Item 21. Exhibits and Financial Statement Schedules.

   An Exhibit Index, containing a list of all exhibits to this registration
statement, commences on page II-5.

Item 22. Undertakings.

   The undersigned registrant hereby undertakes:

     (1) That, for purposes of determining any liability under the Securities
  Act of 1933, each filing of the registrant's annual report pursuant to
  Section 13(a) or Section 15(d) of the Securities Exchange Act of 1934 (and,
  where applicable, each filing of an employee benefit plan's annual report
  pursuant to Section 15(d) of the Securities Exchange Act of 1934) that is
  incorporated by reference in the registration statement shall be deemed to
  be a new registration statement relating to the securities offered therein,
  and the offering of such securities at that time shall be deemed to be the
  initial bona fide offering thereof;

                                     II-2


     (2) That prior to any public reoffering of the securities registered
  hereunder through use of a prospectus which is a part of this registration
  statement, by any person or party who is deemed to be an underwriter within
  the meaning of Rule 145(c), the issuer undertakes that such reoffering
  prospectus will contain the information called for by the applicable
  registration form with respect to reofferings by persons who may be deemed
  underwriters, in addition to the information called for by the other items
  of the applicable form;

     (3) That every prospectus (i) that is filed pursuant to paragraph (2)
  immediately preceding, or (ii) that purports to meet the requirements of
  Section 10(a)(3) of the Act and is used in connection with an offering of
  securities subject to Rule 415, will be filed as a part of an amendment to
  the registration statement and will not be used until such amendment is
  effective, and that, for purposes of determining any liability under the
  Securities Act of 1933, each such post-effective amendment shall be deemed
  to be a new registration statement relating to the securities offered
  therein, and the offering of such securities at that time shall be deemed
  to be the initial bona fide offering thereof;

     (4) To respond to requests for information that is incorporated by
  reference into the prospectus pursuant to Item 4, 10(b), 11, or 13 of this
  form, within one business day of receipt of such request, and to send the
  incorporated documents by first class mail or other equally prompt means.
  This includes information contained in documents filed subsequent to the
  effective date of the registration statement through the date of responding
  to the request; and

     (5) To supply by means of a post-effective amendment all information
  concerning a transaction, and the company being acquired involved therein,
  that was not the subject of and included in the registration statement when
  it became effective.

     (6) (1) To file, during any period in which offers or sales are being
  made, a post-effective amendment to this registration statement:

       (i) To include any prospectus required by Section 10(a)(3) of the
    Securities Act of 1933;

       (ii) To reflect in the prospectus any facts or events arising after
    the effective date of the registration statement (or the most recent
    post-effective amendment thereof) which, individually or in the
    aggregate, represent a fundamental change in the information set forth
    in the registration statement;

       (iii) To include any material information with respect to the plan
    of distribution not previously disclosed in the registration statement
    or any material change in such information in the registration
    statement.

     (2) That, for the purpose of determining any liability under the
  Securities Act of 1933, each such post-effective amendment shall be deemed
  to be a new registration statement relating to the securities offered
  therein, and the offering of such securities at that time shall be deemed
  to be the initial bona fide offering thereof.

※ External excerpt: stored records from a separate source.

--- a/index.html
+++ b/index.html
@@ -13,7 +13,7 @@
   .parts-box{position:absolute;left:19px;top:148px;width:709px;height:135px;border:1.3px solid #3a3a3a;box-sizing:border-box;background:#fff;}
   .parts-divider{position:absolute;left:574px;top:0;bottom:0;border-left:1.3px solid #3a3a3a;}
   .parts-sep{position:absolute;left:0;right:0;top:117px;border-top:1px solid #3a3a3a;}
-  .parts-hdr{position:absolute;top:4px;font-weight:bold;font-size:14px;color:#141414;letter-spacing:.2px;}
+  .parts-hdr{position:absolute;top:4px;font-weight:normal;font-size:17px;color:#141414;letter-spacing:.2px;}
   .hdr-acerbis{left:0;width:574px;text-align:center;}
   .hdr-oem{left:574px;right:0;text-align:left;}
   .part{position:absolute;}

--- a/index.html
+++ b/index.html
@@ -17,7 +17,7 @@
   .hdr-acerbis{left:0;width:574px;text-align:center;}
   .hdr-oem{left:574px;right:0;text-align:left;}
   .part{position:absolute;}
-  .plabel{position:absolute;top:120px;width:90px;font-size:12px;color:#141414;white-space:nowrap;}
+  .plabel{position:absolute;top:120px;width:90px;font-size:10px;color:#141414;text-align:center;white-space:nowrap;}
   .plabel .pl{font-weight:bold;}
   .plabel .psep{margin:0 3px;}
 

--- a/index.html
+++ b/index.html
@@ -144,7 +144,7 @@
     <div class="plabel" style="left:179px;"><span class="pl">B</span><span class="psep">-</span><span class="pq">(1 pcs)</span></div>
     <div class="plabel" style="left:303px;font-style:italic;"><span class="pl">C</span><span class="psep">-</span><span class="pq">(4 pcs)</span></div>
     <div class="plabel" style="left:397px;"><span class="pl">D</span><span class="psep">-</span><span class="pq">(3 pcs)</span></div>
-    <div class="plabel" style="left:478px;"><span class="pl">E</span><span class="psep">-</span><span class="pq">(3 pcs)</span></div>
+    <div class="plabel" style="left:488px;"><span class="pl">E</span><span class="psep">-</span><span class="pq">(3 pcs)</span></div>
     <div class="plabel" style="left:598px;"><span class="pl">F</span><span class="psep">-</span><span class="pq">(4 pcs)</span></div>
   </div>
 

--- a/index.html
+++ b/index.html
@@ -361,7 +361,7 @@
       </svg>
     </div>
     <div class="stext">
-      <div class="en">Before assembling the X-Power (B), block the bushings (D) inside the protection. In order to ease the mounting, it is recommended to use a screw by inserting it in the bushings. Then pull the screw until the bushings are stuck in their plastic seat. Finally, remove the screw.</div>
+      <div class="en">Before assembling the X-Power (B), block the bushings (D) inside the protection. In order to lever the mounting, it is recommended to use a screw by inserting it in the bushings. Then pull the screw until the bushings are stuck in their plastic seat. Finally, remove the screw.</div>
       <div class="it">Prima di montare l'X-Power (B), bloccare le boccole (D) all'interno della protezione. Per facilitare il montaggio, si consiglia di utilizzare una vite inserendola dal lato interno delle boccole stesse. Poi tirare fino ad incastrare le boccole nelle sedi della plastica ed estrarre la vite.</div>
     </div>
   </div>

     (3) To remove from registration by means of a post-effective amendment
  any of the securities being registered which remain unsold at the
  termination of the offering.

   Insofar as indemnification for liabilities arising under the Securities Act
of 1933 may be permitted to directors, officers and controlling persons of the
registrant pursuant to the foregoing provisions, or otherwise, the registrant
has been advised that in the opinion of the SEC such indemnification is against
public policy as expressed in the Act and is, therefore, unenforceable. In the
event that a claim for indemnification against such liabilities (other than the
payment by the registrant of expenses incurred or paid by a director, officer
or controlling person of the registrant in the successful defense of any
action, suit or proceeding) is asserted by such director, officer or
controlling person in connection with the securities being registered, the
registrant will, unless in the opinion of its counsel the matter has been
settled by controlling precedent, submit to a court of appropriate jurisdiction
the question whether such indemnification by it is against public policy as
expressed in the Act and will be governed by the final adjudication of such
issue.

                                      II-3


                                   SIGNATURES

   Pursuant to the requirements of the Securities Act of 1933, the registrant
has duly caused this pre-effective amendment No. 3 to the registration
statement to be signed on its behalf by the undersigned, thereunto duly
authorized in the City of Washington, D.C., on May 30, 2001.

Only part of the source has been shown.